**** LISTED ENTRIES ****

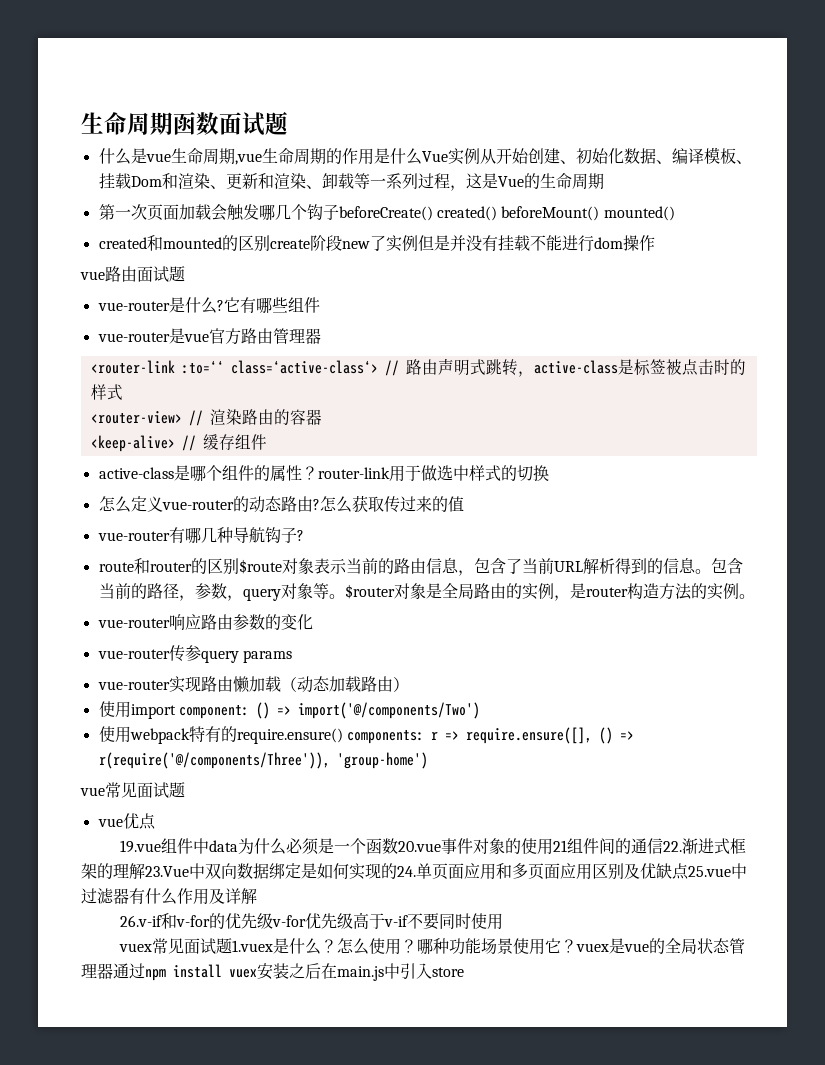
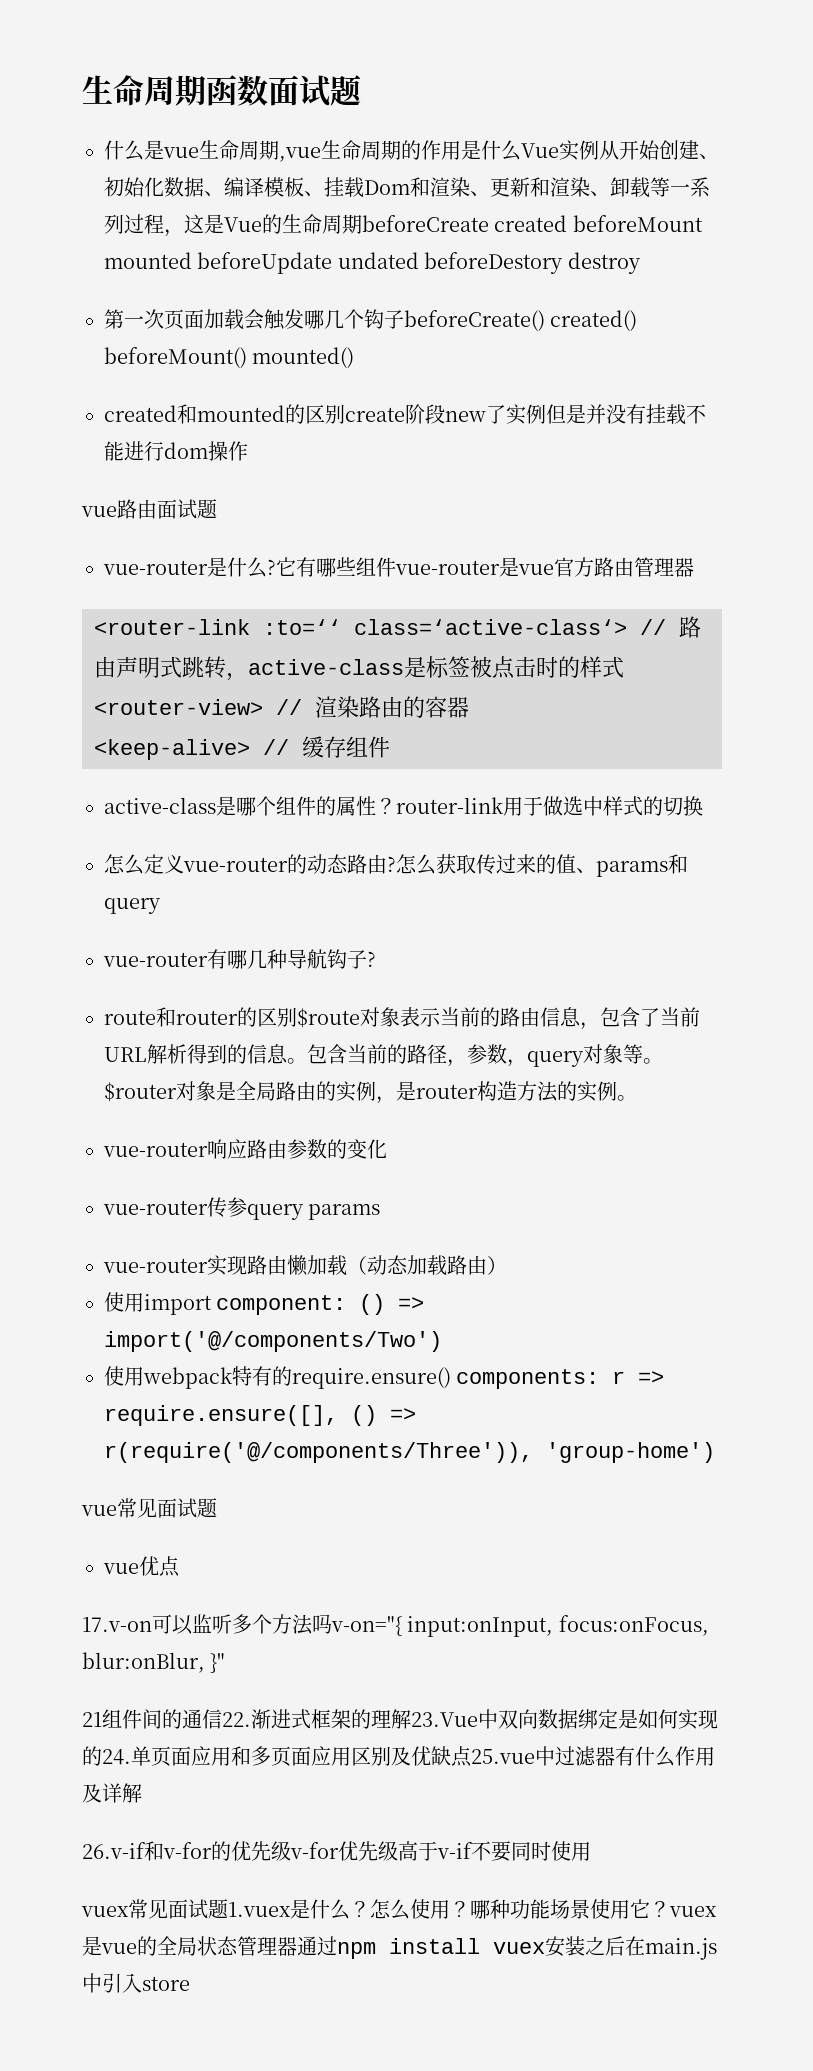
- 什么是vue生命周期,vue生命周期的作用是什么Vue实例从开始创建、初始化数据、编译模板、挂载Dom和渲染、更新和渲染、卸载等一系列过程，这是Vue的生命周期
+ 什么是vue生命周期,vue生命周期的作用是什么Vue实例从开始创建、初始化数据、编译模板、挂载Dom和渲染、更新和渲染、卸载等一系列过程，这是Vue的生命周期beforeCreate created beforeMount mounted beforeUpdate undated beforeDestory destroy
- 它有哪些组件
- vue-router是vue官方路由管理器
+ 它有哪些组件vue-router是vue官方路由管理器
- 怎么获取传过来的值
+ 怎么获取传过来的值、params和query
- 19.vue组件中data为什么必须是一个函数20.vue事件对象的使用21组件间的通信22.渐进式框架的理解23.Vue中双向数据绑定是如何实现的24.单页面应用和多页面应用区别及优缺点25.vue中过滤器有什么作用及详解
+ 17.v-on可以监听多个方法吗v-on="{ input:onInput, focus:onFocus, blur:onBlur, }"
+ 21组件间的通信22.渐进式框架的理解23.Vue中双向数据绑定是如何实现的24.单页面应用和多页面应用区别及优缺点25.vue中过滤器有什么作用及详解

****

## TASK INSTRUCTIONS
Of the lines above, copy each one that contains the word "什么是vue生命周期".

## TASK SOLUTION
- 什么是vue生命周期,vue生命周期的作用是什么Vue实例从开始创建、初始化数据、编译模板、挂载Dom和渲染、更新和渲染、卸载等一系列过程，这是Vue的生命周期
+ 什么是vue生命周期,vue生命周期的作用是什么Vue实例从开始创建、初始化数据、编译模板、挂载Dom和渲染、更新和渲染、卸载等一系列过程，这是Vue的生命周期beforeCreate created beforeMount mounted beforeUpdate undated beforeDestory destroy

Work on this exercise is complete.